ARTE Re: Frauenmorde in der Türkei – Aufstand gegen die Gewalt (Wh.)

DONNERSTAG, 1. Dezember 2022, 19.40 - 20.15 Uhr, ARTE

Der grausame Mord an einer Studentin in der küstennahen Provinz Muğla löste im vergangenen Sommer landesweite Demonstrationen aus. Die 27-jährige Pinar Gültekin wurde geschlagen, erwürgt und verbrannt. Täter ist ihr Ex-Freund.  Die Eltern des Opfers, Kurden aus dem ostanatolischen Bitlis, sind fassungslos. Vater Siddik: „Da kommt ein Mensch und ruiniert unser ganzes Leben, zerstört die Familie. Ich verstehe das einfach nicht.“

Vielen Männern aus konservativ-religiös geprägten Gesellschaftsschichten passt es nicht, wenn sich ihre Frauen emanzipieren und nach mehr Freiheit streben. Die Tötungen erfolgten nach Polizeiangaben unter anderem aus Gründen wie „hat sich die Haare rot gefärbt“ oder „hat die Wäsche nicht gewaschen“.

Figan Erozan aus Bodrum engagiert sich seit 30 Jahren für die Rechte der Frauen in der Türkei. Sie sagt: „Der Grund für die Tötung ist fast immer der Umstand, dass sie das Leben mit den Männern nicht mehr aushalten.

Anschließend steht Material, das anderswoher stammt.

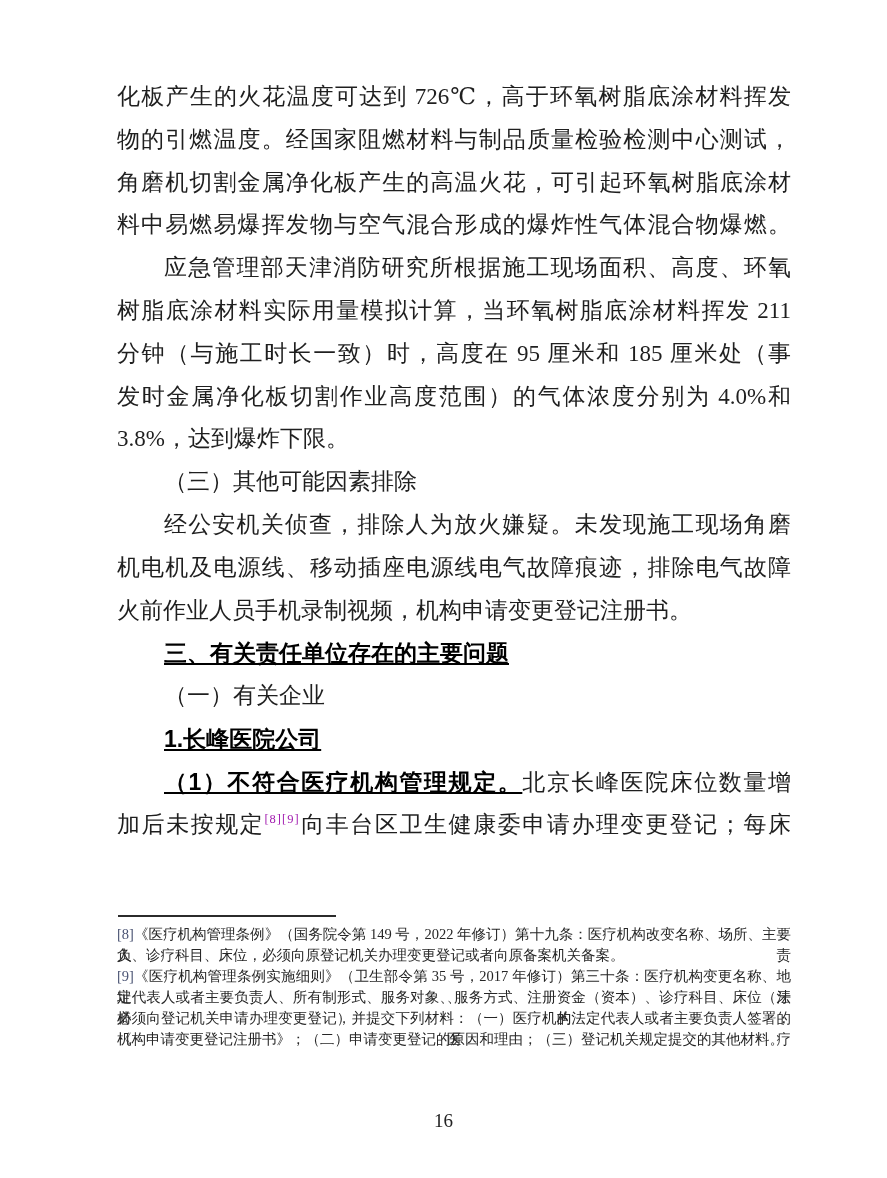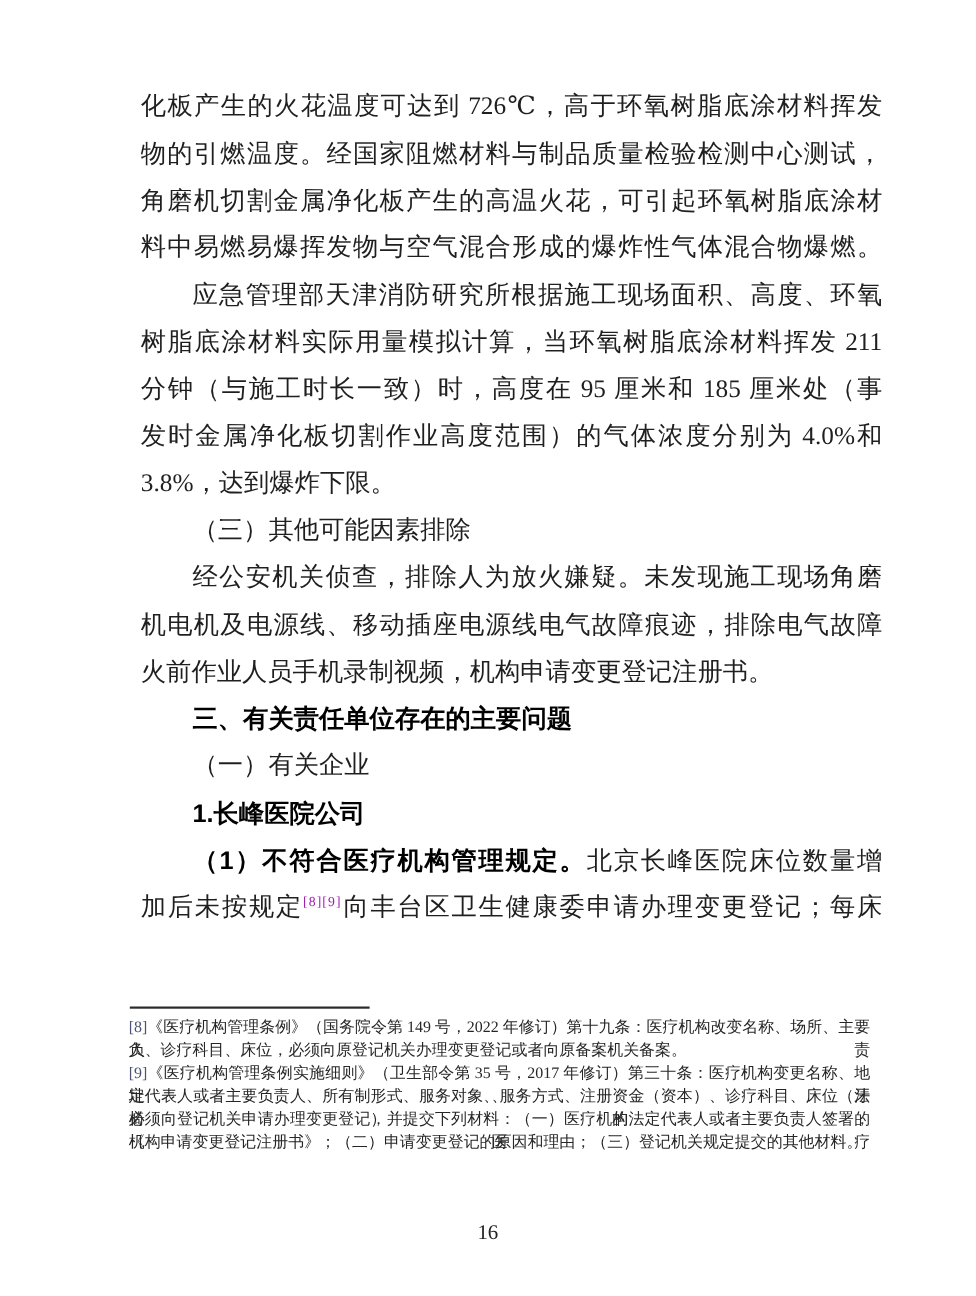"化板产生的火花温度可达到 726℃，高于环氧树脂底涂材料挥发" .body-text { left: 128px -> 117px }
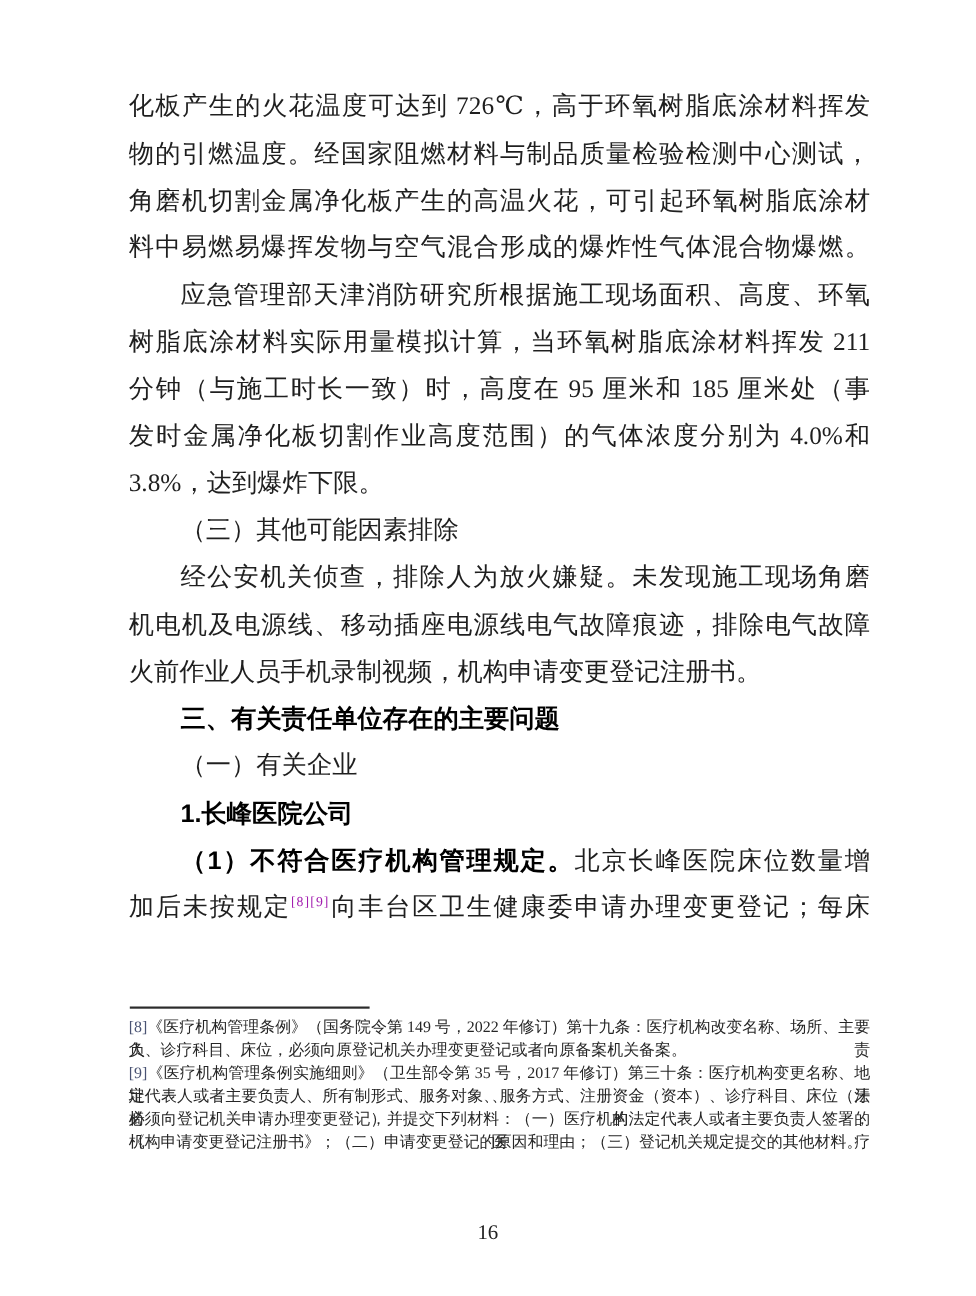"三、有关责任单位存在的主要问题" .hb { text-decoration: none -> underline }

Ihr Verein hat einen Notruf, der mittlerweile landesweit bekannt ist. Frauen aus der ganzen Türkei melden sich, wenn sie sich bedroht fühlen. Figan organisiert nicht nur praktische Hilfe, sondern vermittelt auch juristischen Beistand.

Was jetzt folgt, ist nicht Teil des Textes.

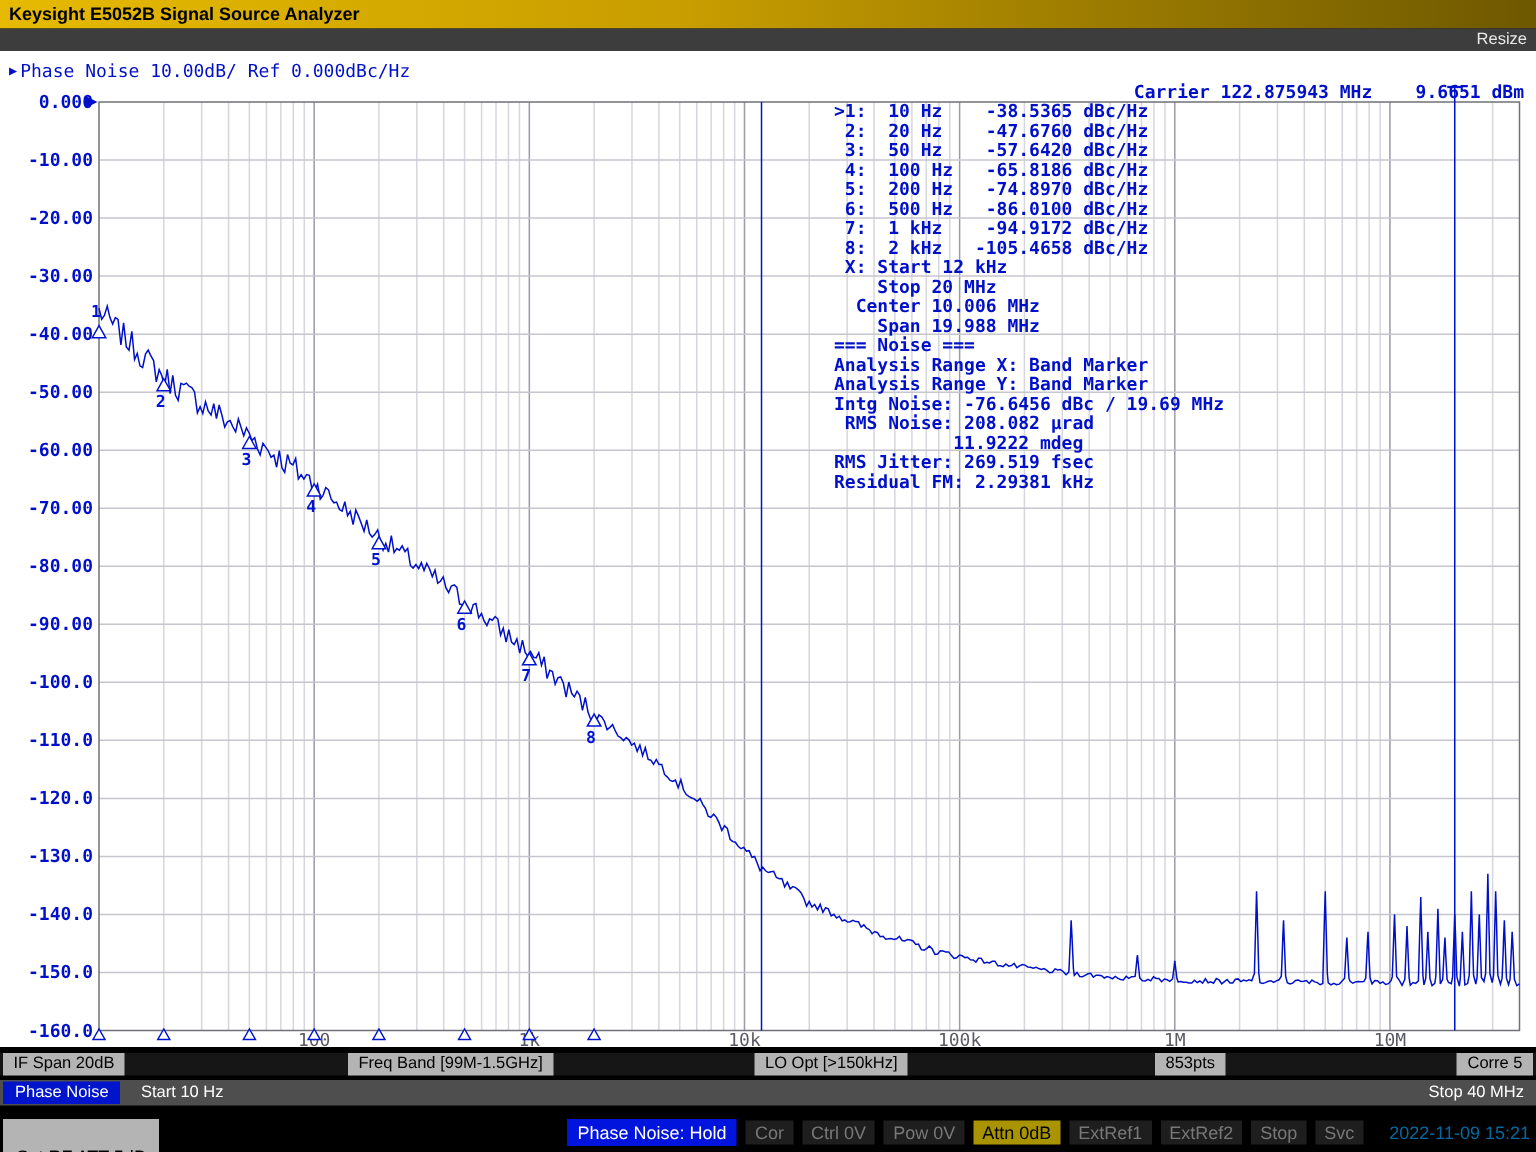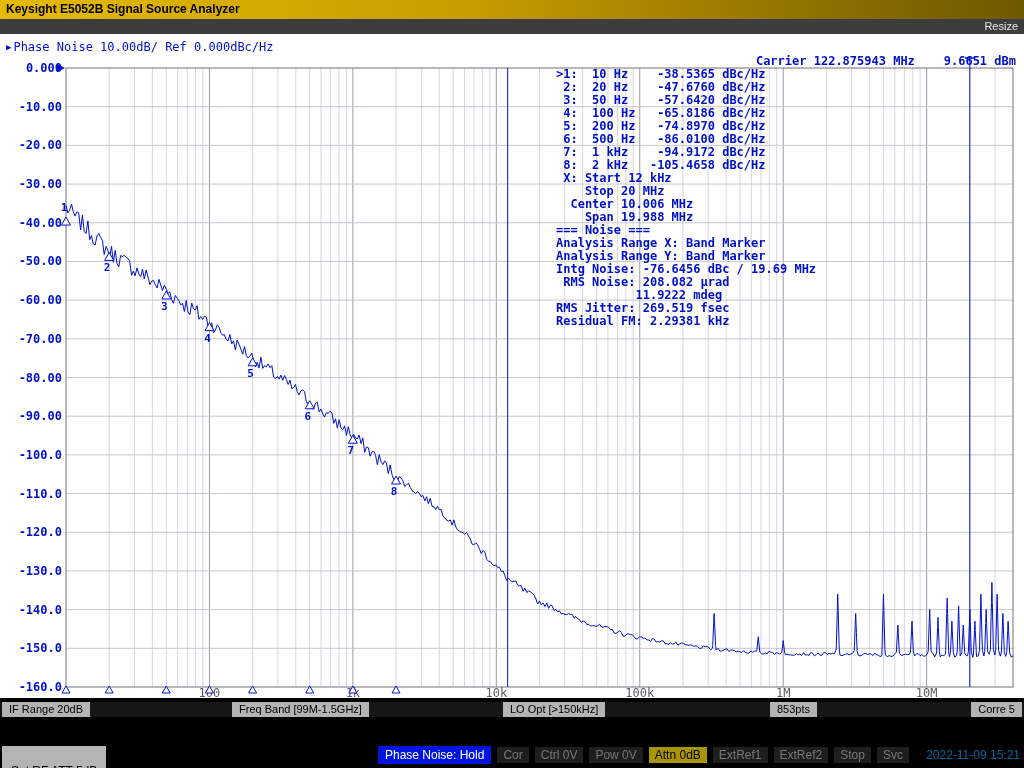"IF Range 20dB" span.chip { text: Range -> Span }
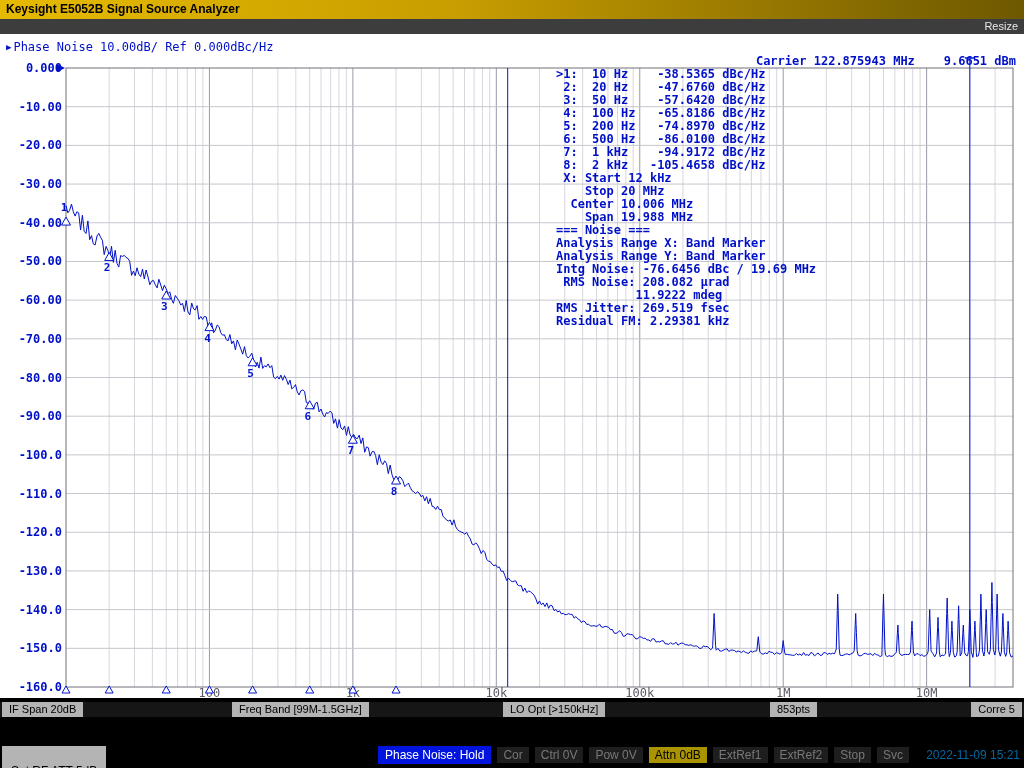"Phase Noise" div.bar2 { html: none -> <div> <span>Phase Noise</span> <span>Start 10 Hz</span> <span>Stop 40 MHz</span> </div> }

Für die Frauenrechtlerinnen ist es unverständlich, dass die Regierung jetzt die sogenannte „Istanbul Konvention“ zum Schutz vor Gewalt gegen Frauen in Frage stellt. Figan Erozan: „Häusliche Gewalt ist dann wieder Familienangelegenheit und wird vertuscht. Dagegen lehnen wir uns auf!“

Die Proteste haben auch die Frauen in der Regierungspartei AKP erreicht. Sie sind gegen eine Einmischung in die von der Partei geprägten konservativen Lebenswelten. Aber auch sie müssen sich angesichts der zunehmenden Gewalt gegenüber Frauen positionieren.